• EXTRACTED ENTRIES:
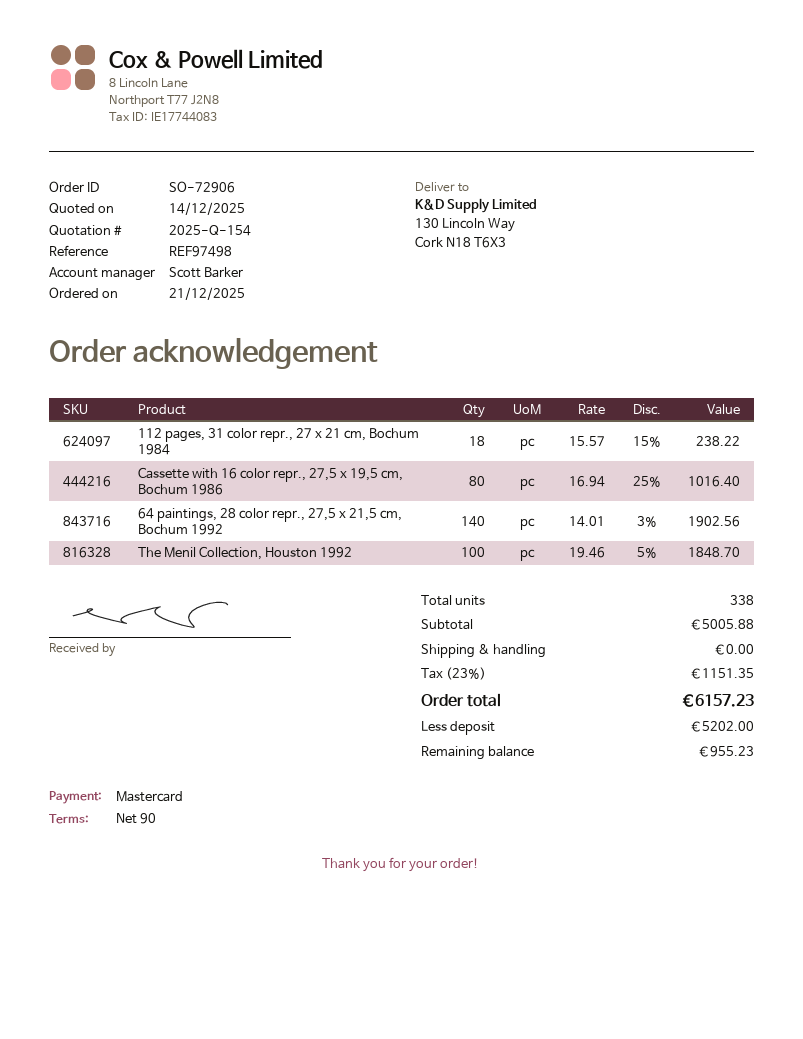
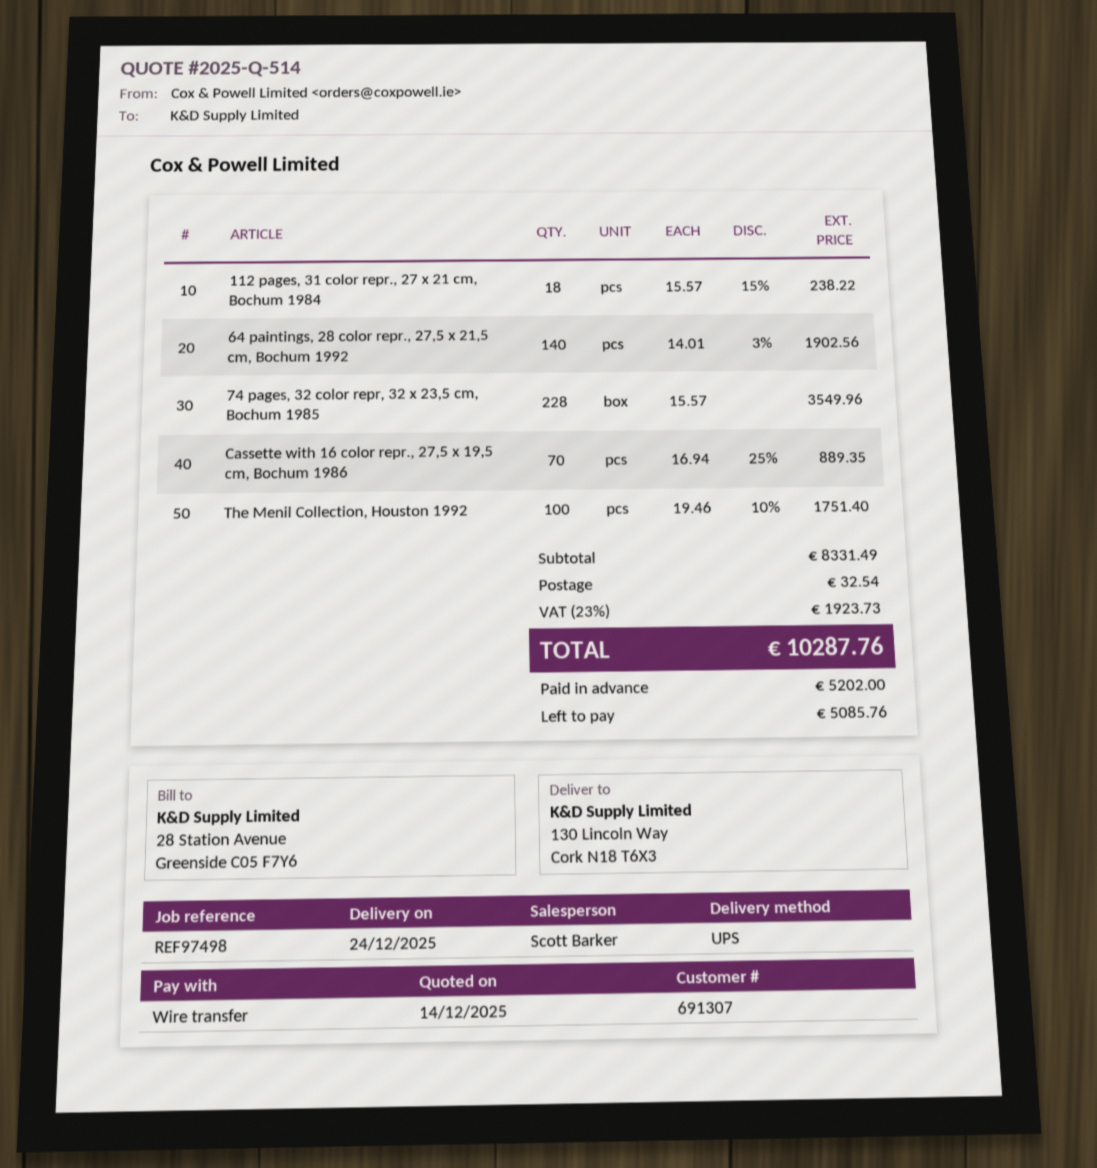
quote number: 2025-Q-154 -> 2025-Q-514
payment method: Mastercard -> bank transfer
Cassette with 16 color repr., 27,5 x 19,5 cm, Bochum 1986: 80 x 16.94 - 25% = 1016.40 -> 70 x 16.94 - 25% = 889.35
The Menil Collection, Houston 1992: 100 x 19.46 - 5% = 1848.70 -> 100 x 19.46 - 10% = 1751.40
74 pages, 32 color repr, 32 x 23,5 cm, Bochum 1985: none -> 228 x 15.57 = 3549.96
subtotal: 5005.88 -> 8331.49
shipping: 0.00 -> 32.54
tax: 23% = 1151.35 -> 23% = 1923.73
total: 6157.23 -> 10287.76
balance: 955.23 -> 5085.76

• PROBLEM TO SOLVE: Check each line above for the string "color" and copy those that have it.

• RESPONSE BELOW:
Cassette with 16 color repr., 27,5 x 19,5 cm, Bochum 1986: 80 x 16.94 - 25% = 1016.40 -> 70 x 16.94 - 25% = 889.35
74 pages, 32 color repr, 32 x 23,5 cm, Bochum 1985: none -> 228 x 15.57 = 3549.96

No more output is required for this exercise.